Assigned task.
Output, word for word, the lines of this listing that fall between the line with "[109,96,191,112] [109,121,191,137] zabbix" and the line with "[1039,337,1055,343] ， -> (752, 502) none", counting both of those lines, and no others.

Provided material.

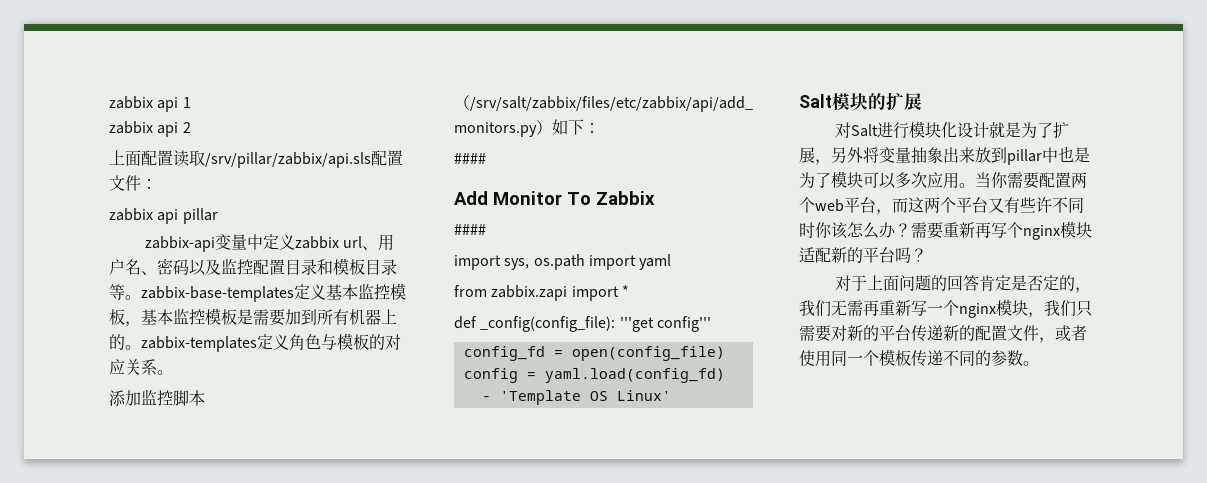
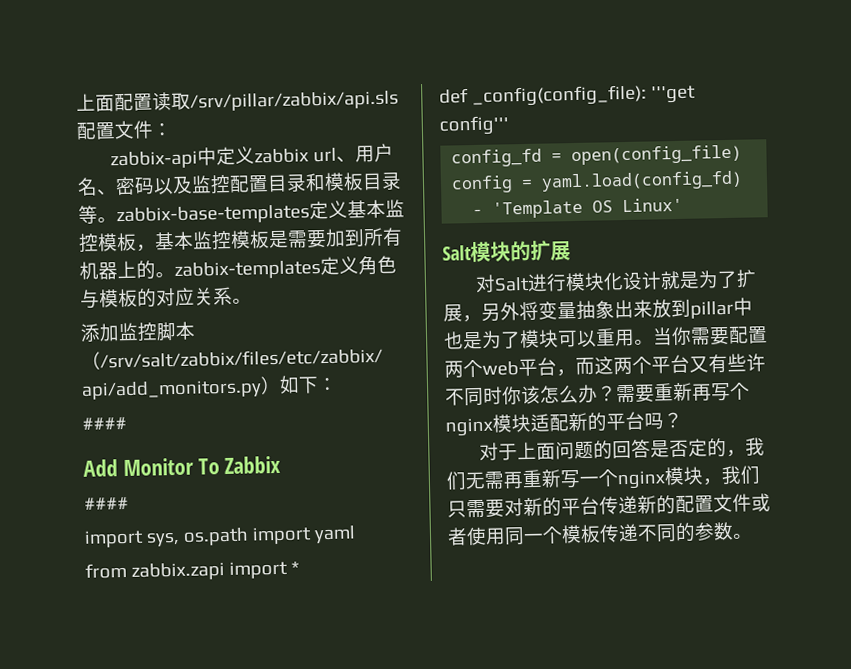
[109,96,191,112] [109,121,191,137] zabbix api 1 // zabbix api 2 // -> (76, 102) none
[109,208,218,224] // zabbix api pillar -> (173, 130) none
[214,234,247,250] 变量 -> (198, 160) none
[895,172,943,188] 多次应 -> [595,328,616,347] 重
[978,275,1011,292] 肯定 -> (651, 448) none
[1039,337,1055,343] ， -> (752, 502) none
--
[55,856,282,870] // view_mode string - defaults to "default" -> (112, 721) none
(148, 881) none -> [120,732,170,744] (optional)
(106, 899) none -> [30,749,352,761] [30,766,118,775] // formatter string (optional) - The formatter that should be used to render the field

Output for this task.
[109,96,191,112] [109,121,191,137] zabbix api 1 // zabbix api 2 // -> (76, 102) none
[109,208,218,224] // zabbix api pillar -> (173, 130) none
[214,234,247,250] 变量 -> (198, 160) none
[895,172,943,188] 多次应 -> [595,328,616,347] 重
[978,275,1011,292] 肯定 -> (651, 448) none
[1039,337,1055,343] ， -> (752, 502) none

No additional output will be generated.